The depression of 1929 was clearly fundamentally different from that of 1920. The drastic decline, following the boom twenties, was mainly due to a severe drop in the investment in fixed capital. Private construction fell off from $7.8 billion in 1929 to $1.7 billion in 1932, while outlays on producers' equipment fell from $6.4 to $1.8 billion. There followed, to be sure, a heavy disinvestment in inventories induced in large measure by the severe decline in sales volume. But the depression did not begin with any such overextended inventory situation as prevailed in 1920. In 1929 it was investment in fixed capital that had been overextended, and it was in this area that the primary collapse occurred.
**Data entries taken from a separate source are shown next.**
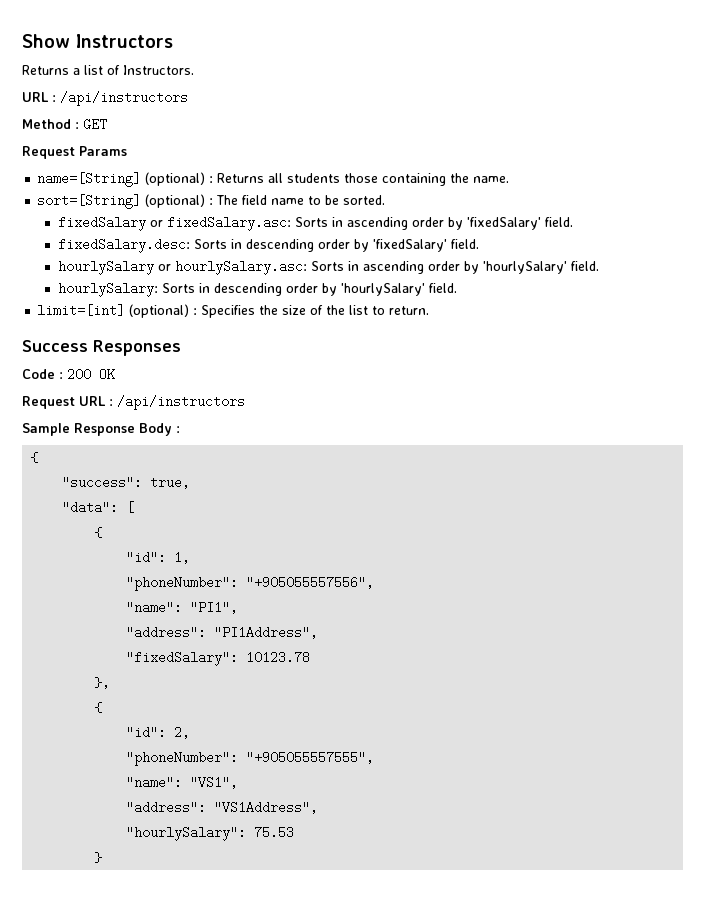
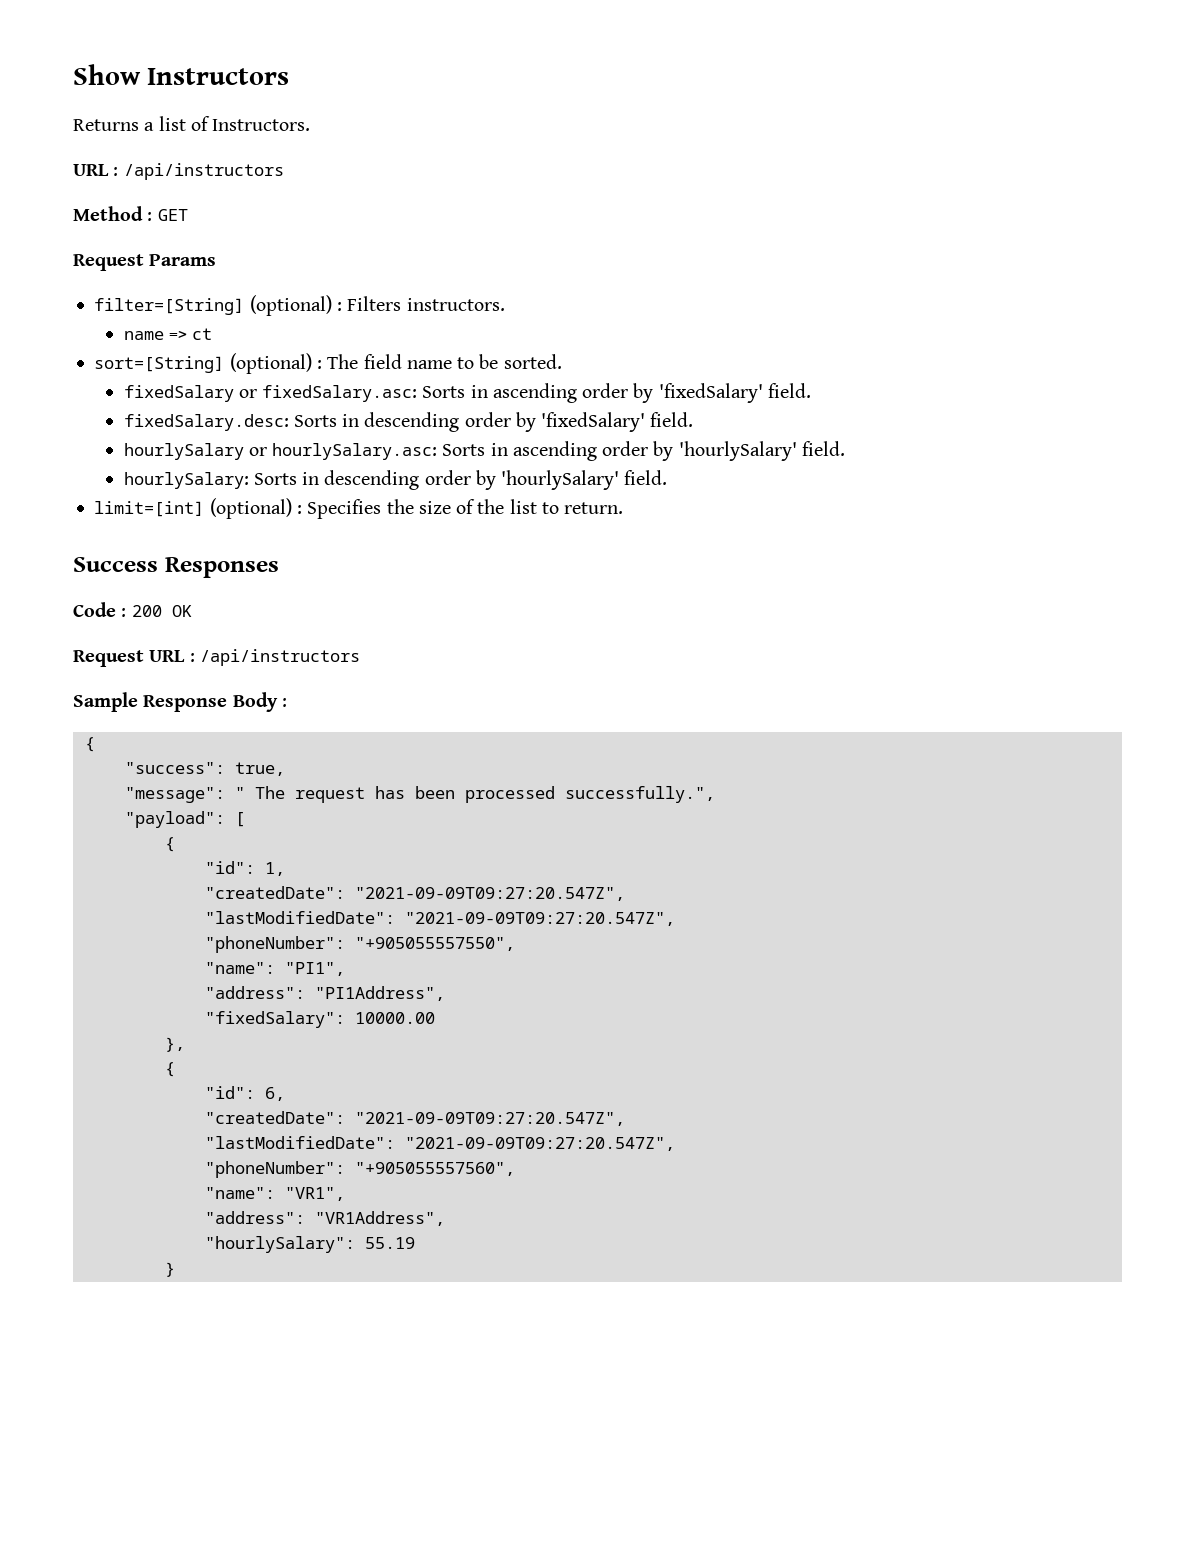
- name=[String] (optional) : Returns all students those containing the name.
+ filter=[String] (optional) : Filters instructors.
+ name => ct
- "data": [
+ "message": " The request has been processed successfully.",
+ "payload": [
  "id": 1,
- "phoneNumber": "+905055557556",
+ "createdDate": "2021-09-09T09:27:20.547Z",
+ "lastModifiedDate": "2021-09-09T09:27:20.547Z",
+ "phoneNumber": "+905055557550",
- "fixedSalary": 10123.78
+ "fixedSalary": 10000.00
- "id": 2,
- "phoneNumber": "+905055557555",
- "name": "VS1",
- "address": "VS1Address",
+ "id": 6,
+ "createdDate": "2021-09-09T09:27:20.547Z",
+ "lastModifiedDate": "2021-09-09T09:27:20.547Z",
+ "phoneNumber": "+905055557560",
+ "name": "VR1",
+ "address": "VR1Address",
- "hourlySalary": 75.53
+ "hourlySalary": 55.19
As in the 1923-29 boom, particular attention was paid in the preKorean years to prospects for capital outlays on construction and on producers' equipment. With respect to (a) the world agricultural situation and the outlook for American agricultural exports, and (b) the foreign aid program, conditions resembling those following the First World War prevailed. Then the foreign aid program consisted largely of loans (which, however, were largely defaulted), whereas after the Second World War it consisted heavily of government grants.
Prior to the Korean crisis, four main areas could be regarded as precarious from the standpoint of the maintenance of sustained high levels of income and employment: (a) fixed capital outlays, (b) expenditures on consumers' durables (such as automobiles and electrical appliances), (c) agricultural surpluses, (d) the possible tapering off of the European aid program.
The crumbling of all four areas together, combined with the induced secondary effects, could certainly have produced a very severe depression if no effective counter-action were taken. But the outlook was completely changed by the outbreak of the Korean war and the prospect of continued large military expenditures for years to come.
The remarkable thing about the period from the end of the Second World War to the Korean crisis is the fact that, notwithstanding the large backlog of deferred demand for plant, equipment, houses, and consumers' durables, and despite the vast military and foreign aid programs, the American economy, after a catching-up period of only a couple of years, proved fully equal to the task. This was a tremendous demonstra
tion of how vast a volume of aggregate demand is necessary to keep the highly productive American economy fully employed.
In the event that we should be confronted in the next decade or more with quasi-war conditions involving very large military expenditures, the pressing problem will be the control of inflation. And if total war breaks out, rigorous over-all controls will inevitably become necessary. But these are war problems, not business-cycle problems as such.